>>>>

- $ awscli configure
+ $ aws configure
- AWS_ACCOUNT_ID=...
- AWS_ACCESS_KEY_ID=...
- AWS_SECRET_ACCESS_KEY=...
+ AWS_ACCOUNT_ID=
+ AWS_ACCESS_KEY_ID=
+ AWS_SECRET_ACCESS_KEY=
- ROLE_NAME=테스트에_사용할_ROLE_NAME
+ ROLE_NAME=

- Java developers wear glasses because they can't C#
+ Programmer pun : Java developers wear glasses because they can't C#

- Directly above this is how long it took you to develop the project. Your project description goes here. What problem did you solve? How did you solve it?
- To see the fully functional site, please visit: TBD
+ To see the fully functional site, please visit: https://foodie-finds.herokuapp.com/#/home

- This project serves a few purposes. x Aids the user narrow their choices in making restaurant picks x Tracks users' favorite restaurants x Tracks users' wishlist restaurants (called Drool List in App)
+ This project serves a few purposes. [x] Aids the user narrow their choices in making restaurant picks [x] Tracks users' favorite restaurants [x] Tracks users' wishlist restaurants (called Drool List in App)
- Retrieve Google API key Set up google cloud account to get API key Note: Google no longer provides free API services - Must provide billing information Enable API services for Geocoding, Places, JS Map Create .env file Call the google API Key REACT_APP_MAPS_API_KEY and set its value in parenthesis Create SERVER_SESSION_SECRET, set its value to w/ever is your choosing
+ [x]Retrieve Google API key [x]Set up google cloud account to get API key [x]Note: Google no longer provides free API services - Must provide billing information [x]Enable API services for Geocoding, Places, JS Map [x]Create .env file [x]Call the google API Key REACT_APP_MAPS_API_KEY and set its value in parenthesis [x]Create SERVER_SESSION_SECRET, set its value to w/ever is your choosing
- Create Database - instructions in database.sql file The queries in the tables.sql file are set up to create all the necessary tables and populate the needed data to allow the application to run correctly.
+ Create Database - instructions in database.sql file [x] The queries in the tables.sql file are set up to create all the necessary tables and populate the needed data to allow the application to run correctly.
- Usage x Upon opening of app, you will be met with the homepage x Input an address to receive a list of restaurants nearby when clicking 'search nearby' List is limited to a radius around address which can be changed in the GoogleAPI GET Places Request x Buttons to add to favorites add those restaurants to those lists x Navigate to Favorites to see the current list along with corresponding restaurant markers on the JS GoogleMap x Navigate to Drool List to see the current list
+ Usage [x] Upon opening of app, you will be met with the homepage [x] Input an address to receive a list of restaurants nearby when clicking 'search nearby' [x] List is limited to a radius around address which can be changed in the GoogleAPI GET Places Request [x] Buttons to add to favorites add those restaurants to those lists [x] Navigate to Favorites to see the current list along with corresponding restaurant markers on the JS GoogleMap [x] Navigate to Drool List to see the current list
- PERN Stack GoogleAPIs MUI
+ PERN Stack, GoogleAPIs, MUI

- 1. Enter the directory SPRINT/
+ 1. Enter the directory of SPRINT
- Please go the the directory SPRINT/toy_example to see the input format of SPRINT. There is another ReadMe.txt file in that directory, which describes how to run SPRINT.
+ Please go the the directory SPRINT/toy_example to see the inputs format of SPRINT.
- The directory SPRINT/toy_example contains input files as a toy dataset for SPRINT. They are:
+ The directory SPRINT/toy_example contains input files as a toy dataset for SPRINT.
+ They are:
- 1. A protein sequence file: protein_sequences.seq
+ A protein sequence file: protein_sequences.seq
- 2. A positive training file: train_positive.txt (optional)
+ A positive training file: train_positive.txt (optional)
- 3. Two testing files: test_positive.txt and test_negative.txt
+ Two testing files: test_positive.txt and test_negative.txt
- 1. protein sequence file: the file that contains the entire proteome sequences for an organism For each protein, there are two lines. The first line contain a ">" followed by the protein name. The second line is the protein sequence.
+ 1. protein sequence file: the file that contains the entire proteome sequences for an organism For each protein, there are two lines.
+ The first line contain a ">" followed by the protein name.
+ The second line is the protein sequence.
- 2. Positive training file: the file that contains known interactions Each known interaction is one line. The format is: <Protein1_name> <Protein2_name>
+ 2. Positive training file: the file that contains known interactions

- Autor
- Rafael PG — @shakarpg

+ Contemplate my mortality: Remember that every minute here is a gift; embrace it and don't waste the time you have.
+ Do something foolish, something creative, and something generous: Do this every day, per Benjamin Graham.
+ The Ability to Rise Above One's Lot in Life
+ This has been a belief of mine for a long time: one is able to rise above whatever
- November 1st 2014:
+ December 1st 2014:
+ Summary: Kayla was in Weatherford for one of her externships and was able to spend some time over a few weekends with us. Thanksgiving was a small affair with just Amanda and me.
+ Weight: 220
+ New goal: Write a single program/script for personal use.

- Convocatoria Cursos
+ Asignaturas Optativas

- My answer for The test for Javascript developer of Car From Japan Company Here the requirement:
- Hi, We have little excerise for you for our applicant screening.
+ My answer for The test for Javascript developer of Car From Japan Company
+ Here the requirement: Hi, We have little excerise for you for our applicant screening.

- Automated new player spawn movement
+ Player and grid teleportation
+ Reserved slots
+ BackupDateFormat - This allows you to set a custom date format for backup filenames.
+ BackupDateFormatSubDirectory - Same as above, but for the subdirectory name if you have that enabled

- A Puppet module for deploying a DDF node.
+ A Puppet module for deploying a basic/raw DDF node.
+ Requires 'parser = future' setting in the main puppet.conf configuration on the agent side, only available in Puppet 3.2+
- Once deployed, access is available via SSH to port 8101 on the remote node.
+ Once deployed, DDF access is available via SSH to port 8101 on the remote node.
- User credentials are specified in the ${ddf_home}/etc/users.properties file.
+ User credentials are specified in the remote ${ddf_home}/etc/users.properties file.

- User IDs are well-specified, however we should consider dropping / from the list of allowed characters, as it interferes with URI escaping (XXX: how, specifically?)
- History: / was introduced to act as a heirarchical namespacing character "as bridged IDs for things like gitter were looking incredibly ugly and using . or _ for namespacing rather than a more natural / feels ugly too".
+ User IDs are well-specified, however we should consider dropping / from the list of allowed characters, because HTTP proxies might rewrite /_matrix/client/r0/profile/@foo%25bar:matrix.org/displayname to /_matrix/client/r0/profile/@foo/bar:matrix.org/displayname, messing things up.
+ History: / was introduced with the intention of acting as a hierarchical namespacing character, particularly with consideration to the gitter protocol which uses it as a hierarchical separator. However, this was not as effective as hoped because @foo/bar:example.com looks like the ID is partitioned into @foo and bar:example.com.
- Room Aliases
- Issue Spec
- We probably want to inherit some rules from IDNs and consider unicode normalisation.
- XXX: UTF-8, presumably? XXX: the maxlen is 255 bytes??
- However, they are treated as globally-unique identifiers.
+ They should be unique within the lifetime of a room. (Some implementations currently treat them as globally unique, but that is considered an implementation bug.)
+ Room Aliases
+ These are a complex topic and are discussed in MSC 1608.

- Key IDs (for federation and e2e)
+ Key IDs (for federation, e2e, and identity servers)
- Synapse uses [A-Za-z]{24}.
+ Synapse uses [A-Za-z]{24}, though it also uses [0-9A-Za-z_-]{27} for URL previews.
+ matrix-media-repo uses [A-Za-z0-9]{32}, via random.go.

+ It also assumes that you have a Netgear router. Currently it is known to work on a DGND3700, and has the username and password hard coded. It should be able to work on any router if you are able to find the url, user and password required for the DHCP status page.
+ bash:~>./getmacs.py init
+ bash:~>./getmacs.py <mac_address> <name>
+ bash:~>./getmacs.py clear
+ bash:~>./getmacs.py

<<<<

## What the task asks
Using the data above, print every record exactly as shown.

## Response area
- $ awscli configure
+ $ aws configure
- AWS_ACCOUNT_ID=...
- AWS_ACCESS_KEY_ID=...
- AWS_SECRET_ACCESS_KEY=...
+ AWS_ACCOUNT_ID=
+ AWS_ACCESS_KEY_ID=
+ AWS_SECRET_ACCESS_KEY=
- ROLE_NAME=테스트에_사용할_ROLE_NAME
+ ROLE_NAME=

- Java developers wear glasses because they can't C#
+ Programmer pun : Java developers wear glasses because they can't C#

- Directly above this is how long it took you to develop the project. Your project description goes here. What problem did you solve? How did you solve it?
- To see the fully functional site, please visit: TBD
+ To see the fully functional site, please visit: https://foodie-finds.herokuapp.com/#/home

- This project serves a few purposes. x Aids the user narrow their choices in making restaurant picks x Tracks users' favorite restaurants x Tracks users' wishlist restaurants (called Drool List in App)
+ This project serves a few purposes. [x] Aids the user narrow their choices in making restaurant picks [x] Tracks users' favorite restaurants [x] Tracks users' wishlist restaurants (called Drool List in App)
- Retrieve Google API key Set up google cloud account to get API key Note: Google no longer provides free API services - Must provide billing information Enable API services for Geocoding, Places, JS Map Create .env file Call the google API Key REACT_APP_MAPS_API_KEY and set its value in parenthesis Create SERVER_SESSION_SECRET, set its value to w/ever is your choosing
+ [x]Retrieve Google API key [x]Set up google cloud account to get API key [x]Note: Google no longer provides free API services - Must provide billing information [x]Enable API services for Geocoding, Places, JS Map [x]Create .env file [x]Call the google API Key REACT_APP_MAPS_API_KEY and set its value in parenthesis [x]Create SERVER_SESSION_SECRET, set its value to w/ever is your choosing
- Create Database - instructions in database.sql file The queries in the tables.sql file are set up to create all the necessary tables and populate the needed data to allow the application to run correctly.
+ Create Database - instructions in database.sql file [x] The queries in the tables.sql file are set up to create all the necessary tables and populate the needed data to allow the application to run correctly.
- Usage x Upon opening of app, you will be met with the homepage x Input an address to receive a list of restaurants nearby when clicking 'search nearby' List is limited to a radius around address which can be changed in the GoogleAPI GET Places Request x Buttons to add to favorites add those restaurants to those lists x Navigate to Favorites to see the current list along with corresponding restaurant markers on the JS GoogleMap x Navigate to Drool List to see the current list
+ Usage [x] Upon opening of app, you will be met with the homepage [x] Input an address to receive a list of restaurants nearby when clicking 'search nearby' [x] List is limited to a radius around address which can be changed in the GoogleAPI GET Places Request [x] Buttons to add to favorites add those restaurants to those lists [x] Navigate to Favorites to see the current list along with corresponding restaurant markers on the JS GoogleMap [x] Navigate to Drool List to see the current list
- PERN Stack GoogleAPIs MUI
+ PERN Stack, GoogleAPIs, MUI

- 1. Enter the directory SPRINT/
+ 1. Enter the directory of SPRINT
- Please go the the directory SPRINT/toy_example to see the input format of SPRINT. There is another ReadMe.txt file in that directory, which describes how to run SPRINT.
+ Please go the the directory SPRINT/toy_example to see the inputs format of SPRINT.
- The directory SPRINT/toy_example contains input files as a toy dataset for SPRINT. They are:
+ The directory SPRINT/toy_example contains input files as a toy dataset for SPRINT.
+ They are:
- 1. A protein sequence file: protein_sequences.seq
+ A protein sequence file: protein_sequences.seq
- 2. A positive training file: train_positive.txt (optional)
+ A positive training file: train_positive.txt (optional)
- 3. Two testing files: test_positive.txt and test_negative.txt
+ Two testing files: test_positive.txt and test_negative.txt
- 1. protein sequence file: the file that contains the entire proteome sequences for an organism For each protein, there are two lines. The first line contain a ">" followed by the protein name. The second line is the protein sequence.
+ 1. protein sequence file: the file that contains the entire proteome sequences for an organism For each protein, there are two lines.
+ The first line contain a ">" followed by the protein name.
+ The second line is the protein sequence.
- 2. Positive training file: the file that contains known interactions Each known interaction is one line. The format is: <Protein1_name> <Protein2_name>
+ 2. Positive training file: the file that contains known interactions

- Autor
- Rafael PG — @shakarpg

+ Contemplate my mortality: Remember that every minute here is a gift; embrace it and don't waste the time you have.
+ Do something foolish, something creative, and something generous: Do this every day, per Benjamin Graham.
+ The Ability to Rise Above One's Lot in Life
+ This has been a belief of mine for a long time: one is able to rise above whatever
- November 1st 2014:
+ December 1st 2014:
+ Summary: Kayla was in Weatherford for one of her externships and was able to spend some time over a few weekends with us. Thanksgiving was a small affair with just Amanda and me.
+ Weight: 220
+ New goal: Write a single program/script for personal use.

- Convocatoria Cursos
+ Asignaturas Optativas

- My answer for The test for Javascript developer of Car From Japan Company Here the requirement:
- Hi, We have little excerise for you for our applicant screening.
+ My answer for The test for Javascript developer of Car From Japan Company
+ Here the requirement: Hi, We have little excerise for you for our applicant screening.

- Automated new player spawn movement
+ Player and grid teleportation
+ Reserved slots
+ BackupDateFormat - This allows you to set a custom date format for backup filenames.
+ BackupDateFormatSubDirectory - Same as above, but for the subdirectory name if you have that enabled

- A Puppet module for deploying a DDF node.
+ A Puppet module for deploying a basic/raw DDF node.
+ Requires 'parser = future' setting in the main puppet.conf configuration on the agent side, only available in Puppet 3.2+
- Once deployed, access is available via SSH to port 8101 on the remote node.
+ Once deployed, DDF access is available via SSH to port 8101 on the remote node.
- User credentials are specified in the ${ddf_home}/etc/users.properties file.
+ User credentials are specified in the remote ${ddf_home}/etc/users.properties file.

- User IDs are well-specified, however we should consider dropping / from the list of allowed characters, as it interferes with URI escaping (XXX: how, specifically?)
- History: / was introduced to act as a heirarchical namespacing character "as bridged IDs for things like gitter were looking incredibly ugly and using . or _ for namespacing rather than a more natural / feels ugly too".
+ User IDs are well-specified, however we should consider dropping / from the list of allowed characters, because HTTP proxies might rewrite /_matrix/client/r0/profile/@foo%25bar:matrix.org/displayname to /_matrix/client/r0/profile/@foo/bar:matrix.org/displayname, messing things up.
+ History: / was introduced with the intention of acting as a hierarchical namespacing character, particularly with consideration to the gitter protocol which uses it as a hierarchical separator. However, this was not as effective as hoped because @foo/bar:example.com looks like the ID is partitioned into @foo and bar:example.com.
- Room Aliases
- Issue Spec
- We probably want to inherit some rules from IDNs and consider unicode normalisation.
- XXX: UTF-8, presumably? XXX: the maxlen is 255 bytes??
- However, they are treated as globally-unique identifiers.
+ They should be unique within the lifetime of a room. (Some implementations currently treat them as globally unique, but that is considered an implementation bug.)
+ Room Aliases
+ These are a complex topic and are discussed in MSC 1608.

- Key IDs (for federation and e2e)
+ Key IDs (for federation, e2e, and identity servers)
- Synapse uses [A-Za-z]{24}.
+ Synapse uses [A-Za-z]{24}, though it also uses [0-9A-Za-z_-]{27} for URL previews.
+ matrix-media-repo uses [A-Za-z0-9]{32}, via random.go.

+ It also assumes that you have a Netgear router. Currently it is known to work on a DGND3700, and has the username and password hard coded. It should be able to work on any router if you are able to find the url, user and password required for the DHCP status page.
+ bash:~>./getmacs.py init
+ bash:~>./getmacs.py <mac_address> <name>
+ bash:~>./getmacs.py clear
+ bash:~>./getmacs.py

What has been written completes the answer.